Putting climate action intervention to the test: Part 1

ORCID_LOGO based on reviews by Helen Landmann, Jana Kesenheimer and 1 anonymous reviewer
A recommendation of:

A climate action intervention to boost individual and collective climate mitigation behaviors in young adults


Submission: posted 11 January 2024
Recommendation: posted 29 April 2024, validated 30 April 2024
Cite this recommendation as:
Chambers, C. (2024) Putting climate action intervention to the test: Part 1. Peer Community in Registered Reports, .


It is increasingly recognised that resolving the climate crisis will require not only the reform of law and government policy but collective grassroots action to change individual behaviour and put public pressure on political leaders, companies and institutions to cut emissions.
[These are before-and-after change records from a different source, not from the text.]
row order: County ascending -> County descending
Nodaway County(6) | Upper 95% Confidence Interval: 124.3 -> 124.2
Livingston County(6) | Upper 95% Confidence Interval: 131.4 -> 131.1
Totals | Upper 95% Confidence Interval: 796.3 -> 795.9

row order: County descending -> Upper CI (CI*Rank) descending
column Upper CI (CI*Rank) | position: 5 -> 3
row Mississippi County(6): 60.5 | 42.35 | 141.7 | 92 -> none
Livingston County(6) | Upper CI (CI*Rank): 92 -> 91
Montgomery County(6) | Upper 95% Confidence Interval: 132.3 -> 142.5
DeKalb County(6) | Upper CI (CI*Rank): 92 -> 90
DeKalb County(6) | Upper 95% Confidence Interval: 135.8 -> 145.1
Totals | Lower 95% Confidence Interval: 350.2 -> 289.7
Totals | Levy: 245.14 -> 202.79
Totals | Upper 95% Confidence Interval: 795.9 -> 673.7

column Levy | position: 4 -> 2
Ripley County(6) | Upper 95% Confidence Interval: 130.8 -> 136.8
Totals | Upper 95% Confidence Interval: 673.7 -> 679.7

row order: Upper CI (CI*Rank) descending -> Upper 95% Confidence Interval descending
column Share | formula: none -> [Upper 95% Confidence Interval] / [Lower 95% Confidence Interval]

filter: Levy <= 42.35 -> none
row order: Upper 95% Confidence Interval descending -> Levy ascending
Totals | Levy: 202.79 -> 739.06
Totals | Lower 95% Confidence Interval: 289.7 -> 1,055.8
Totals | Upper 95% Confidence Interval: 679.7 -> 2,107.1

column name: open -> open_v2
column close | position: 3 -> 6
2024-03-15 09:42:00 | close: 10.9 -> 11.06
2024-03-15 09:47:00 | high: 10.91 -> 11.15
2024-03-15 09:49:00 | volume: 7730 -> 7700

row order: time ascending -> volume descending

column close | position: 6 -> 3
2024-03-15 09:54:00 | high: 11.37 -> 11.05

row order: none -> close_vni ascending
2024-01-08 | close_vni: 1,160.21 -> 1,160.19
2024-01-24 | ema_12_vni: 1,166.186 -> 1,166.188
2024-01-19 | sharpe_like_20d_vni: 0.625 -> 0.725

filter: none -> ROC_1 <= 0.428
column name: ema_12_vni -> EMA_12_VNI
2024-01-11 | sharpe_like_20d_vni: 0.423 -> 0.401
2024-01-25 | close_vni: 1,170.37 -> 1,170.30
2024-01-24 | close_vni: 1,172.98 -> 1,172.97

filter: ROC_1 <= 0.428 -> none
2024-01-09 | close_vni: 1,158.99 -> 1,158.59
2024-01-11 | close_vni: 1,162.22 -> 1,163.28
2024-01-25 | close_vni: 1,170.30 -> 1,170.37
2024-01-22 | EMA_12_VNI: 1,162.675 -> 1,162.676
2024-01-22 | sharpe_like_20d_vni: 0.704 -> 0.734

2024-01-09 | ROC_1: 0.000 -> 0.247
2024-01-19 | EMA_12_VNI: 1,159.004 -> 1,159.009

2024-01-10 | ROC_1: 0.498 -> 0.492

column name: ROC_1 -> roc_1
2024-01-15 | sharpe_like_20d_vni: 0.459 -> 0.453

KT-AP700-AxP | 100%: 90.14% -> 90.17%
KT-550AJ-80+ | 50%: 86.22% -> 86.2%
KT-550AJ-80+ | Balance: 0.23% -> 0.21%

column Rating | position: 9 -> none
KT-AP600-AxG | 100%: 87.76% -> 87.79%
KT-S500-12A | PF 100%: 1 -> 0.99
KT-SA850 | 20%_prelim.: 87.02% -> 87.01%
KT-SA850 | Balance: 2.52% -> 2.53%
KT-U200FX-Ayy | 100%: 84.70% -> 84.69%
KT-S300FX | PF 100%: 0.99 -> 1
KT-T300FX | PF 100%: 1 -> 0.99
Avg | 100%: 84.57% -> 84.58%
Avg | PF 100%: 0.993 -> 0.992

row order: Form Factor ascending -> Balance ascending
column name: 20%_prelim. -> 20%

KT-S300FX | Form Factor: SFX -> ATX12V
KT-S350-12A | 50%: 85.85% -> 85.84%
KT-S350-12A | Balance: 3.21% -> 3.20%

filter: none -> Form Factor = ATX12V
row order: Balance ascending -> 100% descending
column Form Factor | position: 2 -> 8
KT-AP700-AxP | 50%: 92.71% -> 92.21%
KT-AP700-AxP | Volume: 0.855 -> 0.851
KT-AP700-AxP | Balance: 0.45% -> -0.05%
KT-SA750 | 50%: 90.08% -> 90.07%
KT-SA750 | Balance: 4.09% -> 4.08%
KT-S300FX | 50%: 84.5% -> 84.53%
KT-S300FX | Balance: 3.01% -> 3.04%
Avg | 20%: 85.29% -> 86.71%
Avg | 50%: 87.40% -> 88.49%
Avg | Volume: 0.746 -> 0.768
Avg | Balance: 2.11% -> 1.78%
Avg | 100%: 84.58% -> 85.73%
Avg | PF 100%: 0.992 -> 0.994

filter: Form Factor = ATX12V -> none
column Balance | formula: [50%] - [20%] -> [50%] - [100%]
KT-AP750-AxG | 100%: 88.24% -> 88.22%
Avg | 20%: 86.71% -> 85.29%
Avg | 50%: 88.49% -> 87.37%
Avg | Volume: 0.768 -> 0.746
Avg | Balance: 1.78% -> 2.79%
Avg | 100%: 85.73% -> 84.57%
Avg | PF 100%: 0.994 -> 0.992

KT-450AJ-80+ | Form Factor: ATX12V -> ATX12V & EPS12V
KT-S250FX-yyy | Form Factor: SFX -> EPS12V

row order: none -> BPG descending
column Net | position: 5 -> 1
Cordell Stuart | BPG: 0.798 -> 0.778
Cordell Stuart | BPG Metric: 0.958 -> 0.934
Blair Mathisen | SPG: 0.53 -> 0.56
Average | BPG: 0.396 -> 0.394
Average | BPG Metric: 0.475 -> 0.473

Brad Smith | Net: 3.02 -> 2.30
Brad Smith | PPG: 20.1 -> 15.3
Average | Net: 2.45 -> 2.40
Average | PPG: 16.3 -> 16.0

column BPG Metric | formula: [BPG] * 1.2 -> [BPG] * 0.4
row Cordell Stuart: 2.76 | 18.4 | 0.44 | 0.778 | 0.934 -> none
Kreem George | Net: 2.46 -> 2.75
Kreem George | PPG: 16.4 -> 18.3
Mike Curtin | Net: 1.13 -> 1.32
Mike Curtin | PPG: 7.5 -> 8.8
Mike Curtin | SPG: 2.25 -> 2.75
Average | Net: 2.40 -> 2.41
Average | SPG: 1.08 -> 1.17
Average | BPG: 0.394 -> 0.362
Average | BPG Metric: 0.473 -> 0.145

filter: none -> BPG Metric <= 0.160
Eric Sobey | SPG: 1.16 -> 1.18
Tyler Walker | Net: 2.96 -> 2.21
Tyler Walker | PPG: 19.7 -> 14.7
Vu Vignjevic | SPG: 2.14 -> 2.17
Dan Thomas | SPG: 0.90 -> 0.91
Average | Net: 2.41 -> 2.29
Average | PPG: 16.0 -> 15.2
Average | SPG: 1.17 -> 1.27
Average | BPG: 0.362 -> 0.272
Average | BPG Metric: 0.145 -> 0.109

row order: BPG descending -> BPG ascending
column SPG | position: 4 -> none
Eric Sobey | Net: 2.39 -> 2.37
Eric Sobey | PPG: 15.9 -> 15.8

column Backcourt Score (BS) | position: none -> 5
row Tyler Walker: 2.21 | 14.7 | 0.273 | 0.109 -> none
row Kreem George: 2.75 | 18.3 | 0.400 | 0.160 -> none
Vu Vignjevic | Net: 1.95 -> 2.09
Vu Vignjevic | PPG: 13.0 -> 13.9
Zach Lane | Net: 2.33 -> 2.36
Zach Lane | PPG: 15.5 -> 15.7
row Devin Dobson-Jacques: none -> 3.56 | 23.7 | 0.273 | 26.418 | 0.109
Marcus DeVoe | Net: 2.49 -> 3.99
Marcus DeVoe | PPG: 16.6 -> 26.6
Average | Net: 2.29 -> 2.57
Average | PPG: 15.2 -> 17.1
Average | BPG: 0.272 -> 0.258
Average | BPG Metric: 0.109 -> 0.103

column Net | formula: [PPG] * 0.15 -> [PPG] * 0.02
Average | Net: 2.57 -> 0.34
The capacity, however, for individual citizens to take such steps is limited by lack of knowledge/awareness of means and opportunities as well as psychological barriers that can make such actions seem impossible, fruitless or against the person's immediate self-interest. Interventions designed to overcome these obstacles and promote individual behaviour change have met with only limited success, with many based on weak psychological evidence and the outcome measures used to evaluate their success prone to error and bias.
In the current submission, Castiglione et al. (2024) propose a series of five studies to test, evaluate, and optimise a longitudinal intervention for engaging young adults (aged 18-35) in individual and collective climate action. Building on existing theory and evidence, the authors have designed an intensive 6-week educational intervention that draws on 12 psychological factors linked to pro-environmental behaviour, including emotional engagement, self-efficacy, collective efficacy, theory of change, cognitive alternatives, perceived behavioral control, implementation intentions, social norms, self-identity, collective identity, appraisal, and faith in institutions. Through the use of ecological momentary assessment (EMA), they plan to measure these targeted psychological correlates as well as individual and collective climate engagement of participants before and after the intervention (and in active groups vs. controls), and then again after a further three months.
The current submission is novel in being the first at PCI RR (and possibly the first RR anywhere) to propose an incremental programmatic workflow that combines two innovations: a single Stage 1 protocol leading to multiple Stage 2 outputs (under the PCI RR programmatic track) and a prespecification in which the design of the intervention in later studies is (for now) determined only broadly, with specific parameters to be shaped by the results of the first set of studies (under the PCI RR incremental registrations policy). This particular Stage 1 manuscript specifies the design of study 1 in two samples (high-school and university students in Italy; producing one Stage 2 output for each sample) and the general design of subsequent studies. The details of this later research in study 2 (in the same two populations) and study 3 (university students in the Netherlands) will be developed sequentially based on the results of the previous Stage 2 outputs and the state of the literature at that time.
The Stage 1 manuscript was evaluated over two rounds of in-depth review. Based on detailed responses to the reviewers' comments, the recommender judged that the manuscript met the Stage 1 criteria and therefore awarded in-principle acceptance (IPA). Following the completion of study 1, the authors will submit an updated Stage 1 manuscript for re-evaluation that updates the plans for later studies accordingly, hence the current recommendation is labelled "Part 1".
URL to the preregistered Stage 1 protocol: (under temporary private embargo)
Level of bias control achieved: Level 6. No part of the data or evidence that will be used to answer the research question yet exists and no part will be generated until after IPA.
List of eligible PCI RR-friendly journals:
Castiglione, A., Brick, C., Esposito, G., & Bizzego, A. (2024). A climate action intervention to boost individual and collective climate mitigation behaviors in young adults. In principle acceptance of Version 3 by Peer Community in Registered Reports.
Conflict of interest:
The recommender in charge of the evaluation of the article and the reviewers declared that they have no conflict of interest (as defined in the code of conduct of PCI) with the authors or with the content of the article.

Evaluation round #2

DOI or URL of the report:

Version of the report: 1 (Revised Stage1_ProgrammaticPCI-RR_A climate action intervention to boost individual and collective climate mitigation behaviors in young adults.dox)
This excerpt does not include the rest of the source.